At compile time, you can disable use 0

using templates.

template <int N>
double computeNthDerivative(double x)
  // Disallow its usage for 0 by using static_assert.
  static_assert(N != 0, "Using 0 is not allowed");

  // Implement the logic for non-zero N


To prevent the function from being used 0

at runtime, it is best to throw an exception.

double computeNthDerivative(double x, unsinged int n)
   if ( n == 0 )
      throw std::out_of_range("Use of the function for n = 0 is not allowed.");

   // Implement the logic for non-zero n




I think the best way here is to throw an exception. With the exceptions, even the title seems to suggest it.

There assert

is one important caveat when it comes to macros . If you use a macro assert

, the program will abort if the assertion fails. However, if you ever create a release build where the macro is installed NDEBUG

, all statements will be removedat compile time. This means that you cannot validate user input with this macro (because you have to build a release build).

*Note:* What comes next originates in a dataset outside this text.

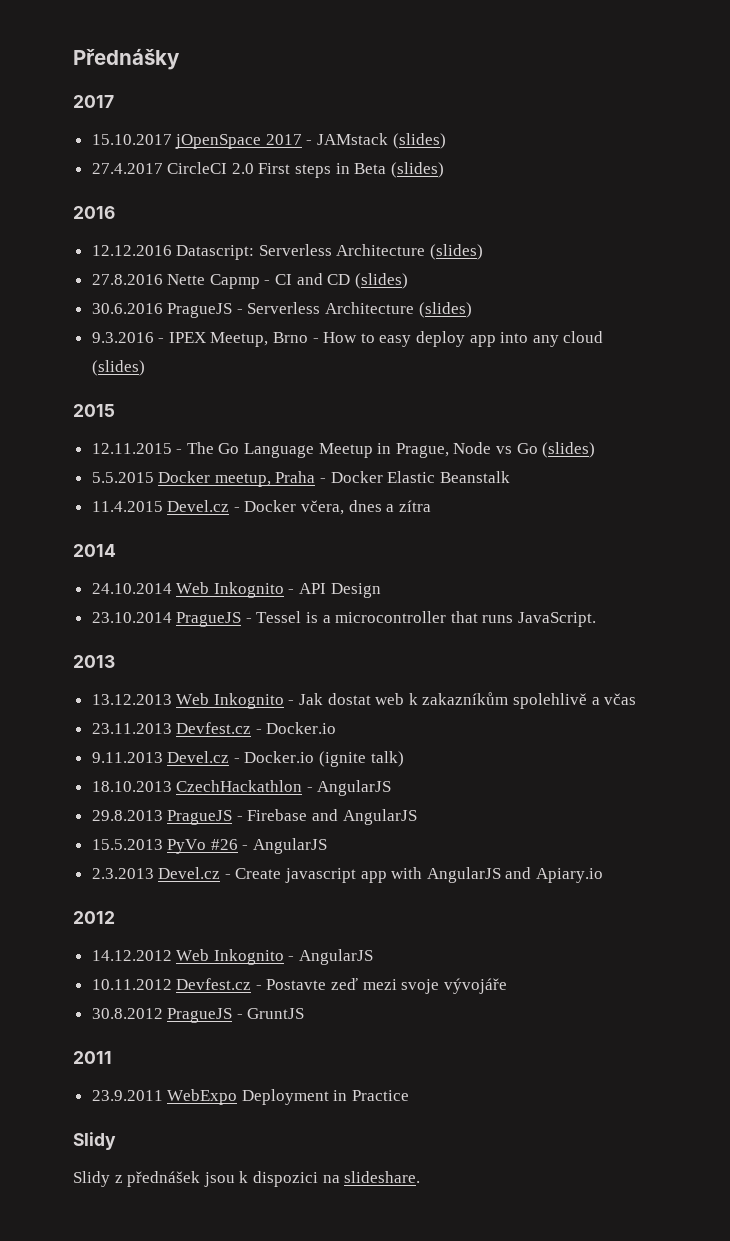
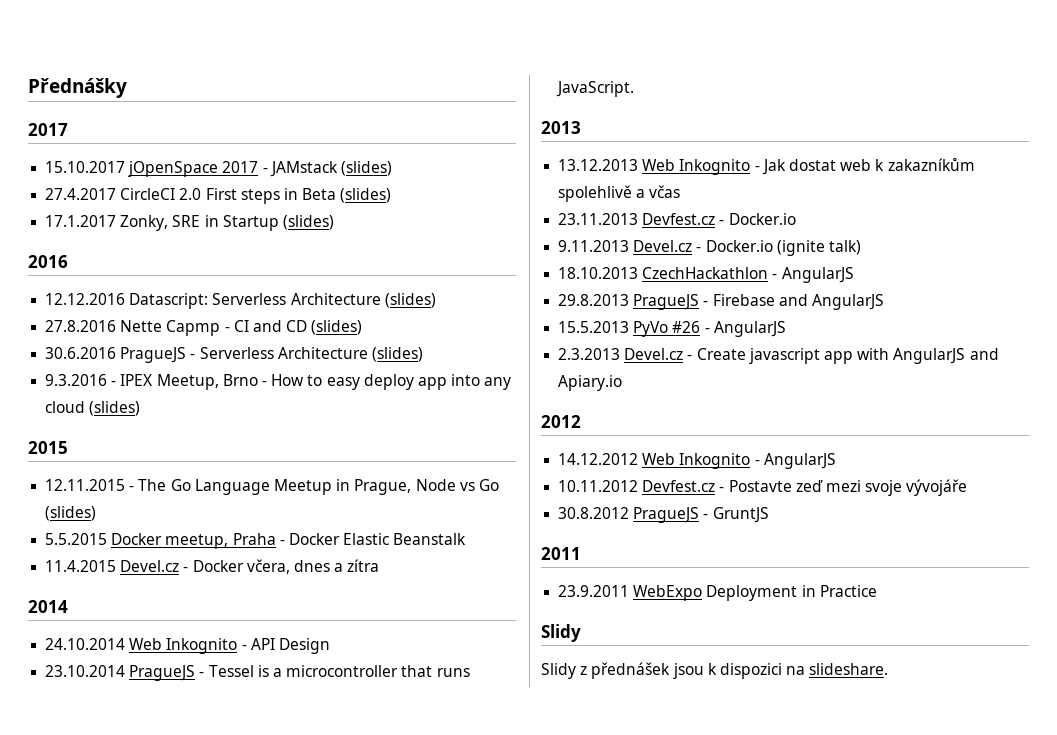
(444, 170) none -> [45,215,334,231] // 17.1.2017 Zonky, SRE in Startup (slides)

The only rules you introduce. If the users are the ones you want to restrict, you should check what they give. The same goes for functions, however in your case what you showed as an example it is better to check the variable after cin (or whatever capacity you prefer) rather than checking it in the function itself. For this I would just go if n! = 0; your else break function;



So, if you're looking for a policy based solution, you can create a separate class that accepts a defining regex (or whatever you define as a policy) and input, in this case n

, which is then used as input to your function.